Sem acordo entre sindicalistas e a fabricante de aviões Embraer, cerca de 4.200 trabalhadores da empresa estão neste momento sem FGTS (Fundo de Garantia por Tempo de Serviço) e seguro-desemprego, e ainda podem ficar sem salário, informou a companhia nesta quarta-feira, por meio de comunicado.

O Sindicato dos Metalúrgicos de São José dos Campos (cidade onde se localiza a sede da Embraer, no interior de São Paulo) afirmou, em nota à imprensa, que considera "uma afronta à Justiça" a possibilidade de a empresa não pagar os salários.


Moacyr Lopes Junior/Folha Imagem
Sindicalistas e representantes da Embraer reunidos no TRT de Campinas dia 9: sem acordo

A Embraer havia anunciado a demissão dos trabalhadores em fevereiro, mas centrais sindicais conseguiram no Tribunal Regional do Trabalho (TRT) de Campinas uma liminar (estendida até 13 de março) suspendendo a medida tomada pela empresa.

Segundo a fabricante de aviões, com a liminar os trabalhadores demitidos ficaram impedidos de ser contratados por outra companhia, "de movimentar suas contas de FGTS, incluindo a multa de 40% já depositada pela empresa", e de dar entrada na documentação para recebimento do seguro-desemprego.

O comunicado sugere, ainda, que a empresa pode não pagar o salário desses trabalhadores em março. "A liminar concedida não estabelece a reintegração ao emprego ou garantia de emprego ou salários pelo período de sua vigência", diz o documento.

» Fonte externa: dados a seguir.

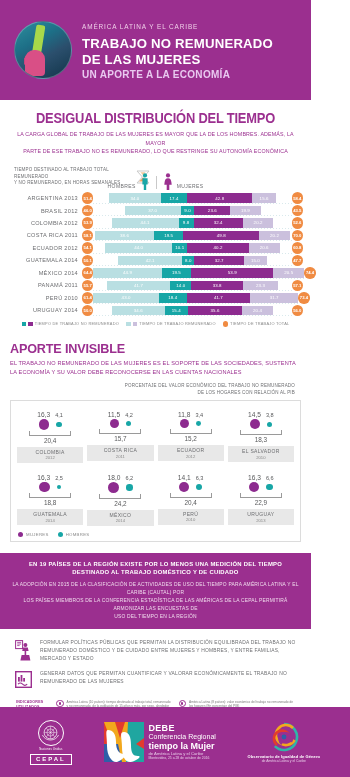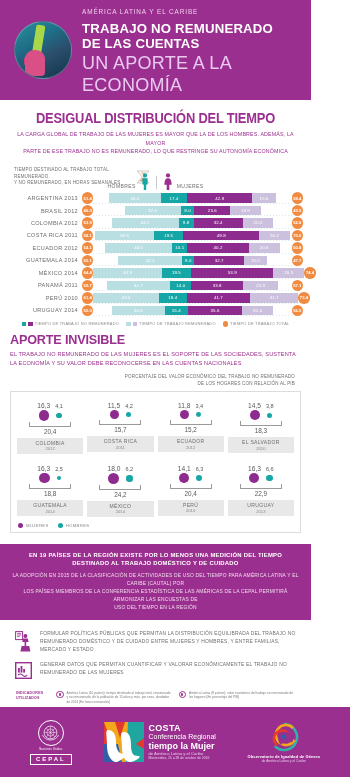"DE LAS CUENTAS" div.title-2 { text: CUENTAS -> MUJERES }
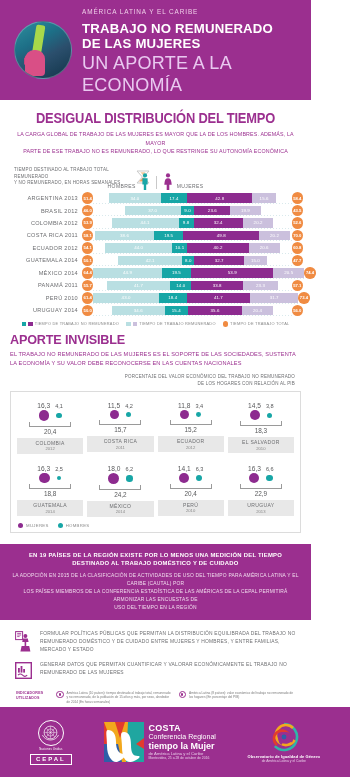"UN APORTE A LA ECONOMÍA" .title-3 { font-size: 18px -> 10px; font-weight: 400 -> 700 }
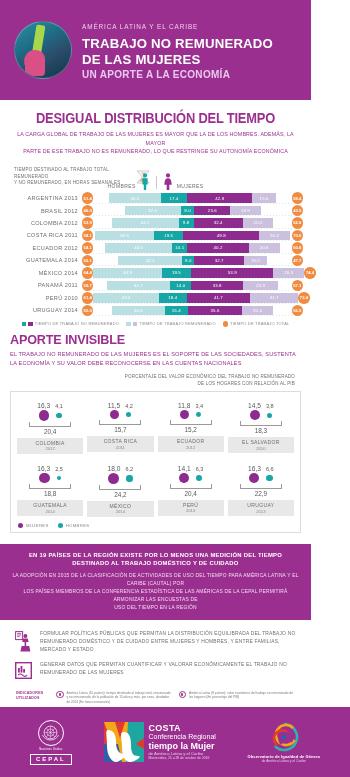"APORTE INVISIBLE" .sec2 { margin-top: 5px -> 14px }
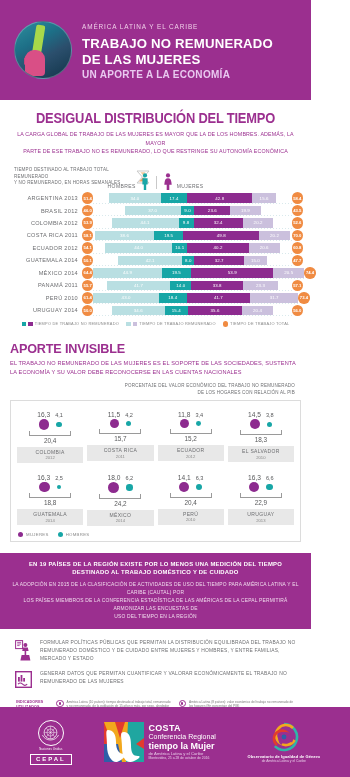"COSTA" div.c1 { text: COSTA -> DEBE }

O advogado do sindicato, Aristeu Pinto Neto, disse por meio da nota que "a decisão do TRT é clara e não deixa nenhuma dúvida: as demissões foram suspensas, o que significa que os contratos ainda estão em vigor e, portanto, os trabalhadores deverão receber o salário referente ao tempo que durar a suspensão, com certeza."

Segundo a central sindical Conlutas, à qual é ligado o Sindicato dos Metalúrgicos de São José dos Campos, o comunicado "não tem fundamento".

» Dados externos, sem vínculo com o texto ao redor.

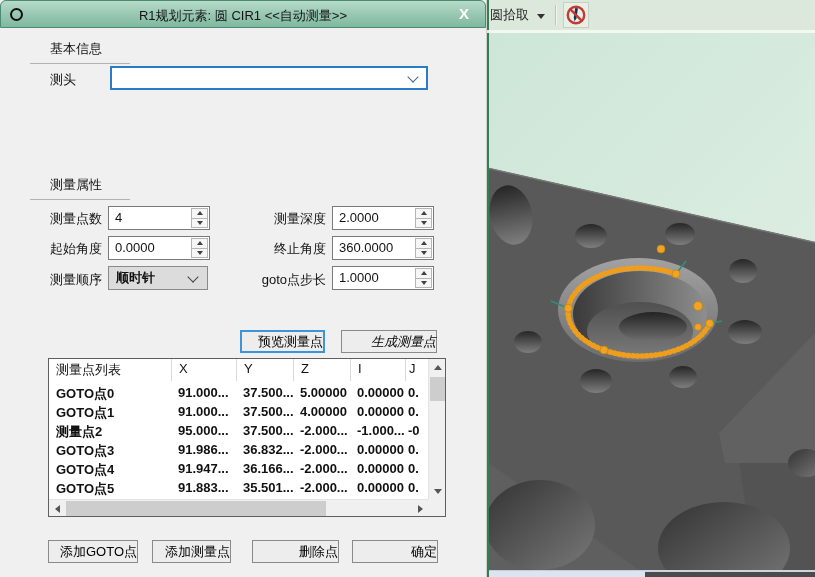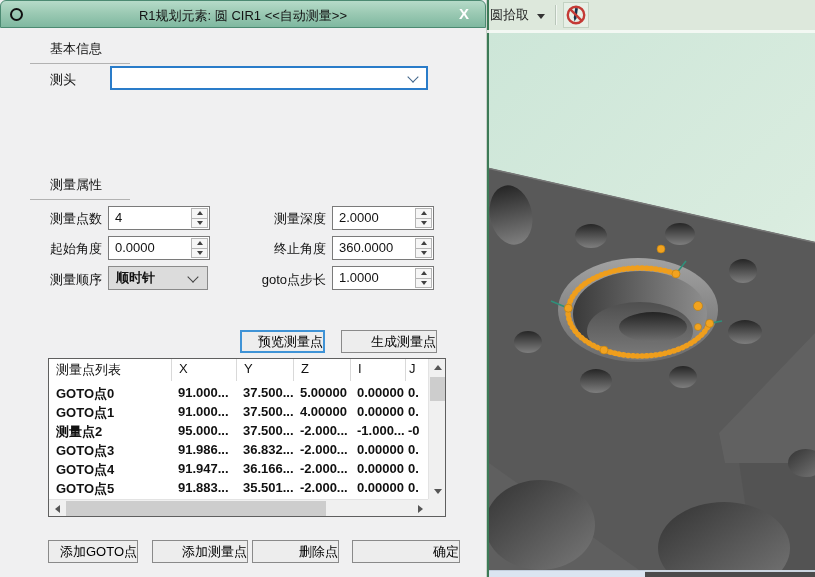"生成测量点" button.btn { font-style: none -> italic }
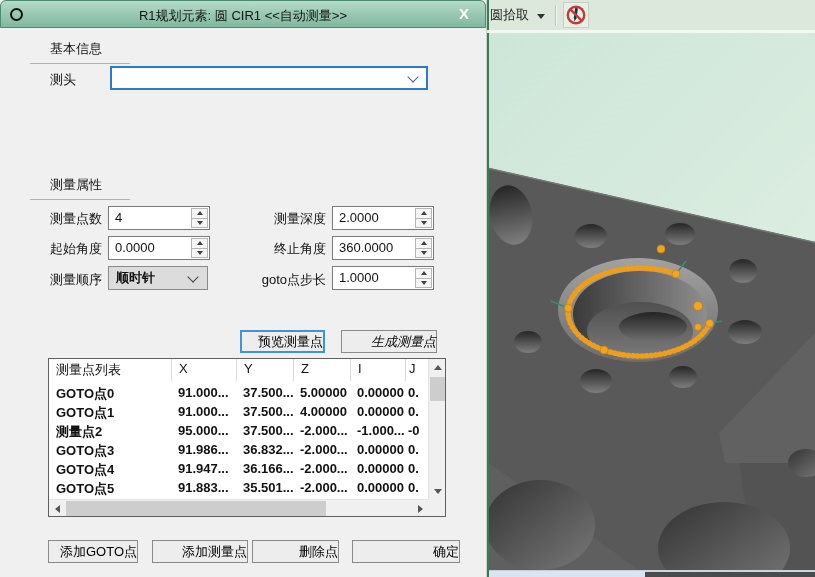"添加测量点" button.btn { width: 96px -> 79px }
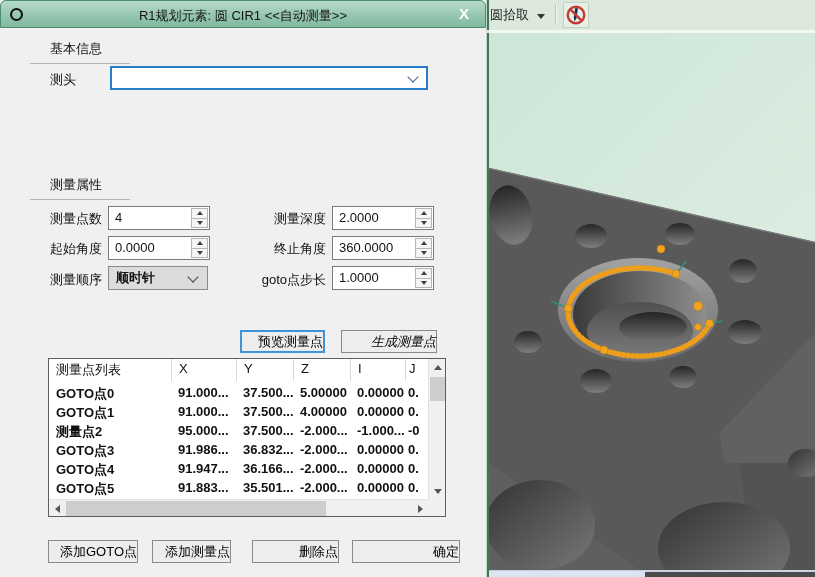"确定" button.btn { width: 108px -> 86px }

"É verdade que a reintegração definitiva só ocorrerá quando houver uma decisão da Justiça, mas, enquanto a liminar estiver em vigência, todos os direitos dos trabalhadores estão assegurados. (Com esse comunicado) a empresa está tentando pressionar os trabalhadores", diz José Maria de Almeida, o Zé Maria, um dos coordenadores da central Conlutas.

Impasse
Sindicatos ligados aos funcionários reuniram-se, sem sucesso, na segunda-feira com a diretoria da empresa, em encontro promovido pelo Tribunal Regional do Trabalho (TRT) de Campinas.

Os sindicalistas defenderam a reintegração dos funcionários desligados, "hipótese que a Embraer não pode absolutamente considerar", afirma o comunicado da empresa. Em contrapartida, a companhia ofereceu uma indenização adicional aos demitidos de R$ 1.600, proposta que foi rejeitada.

A Embraer acrescenta que, de acordo com sua política de participação nos lucros, pagará em abril, para todos os funcionários (inclusive os 4.200 demitidos), os valores relativos aos resultados apurados no exercício de 2008.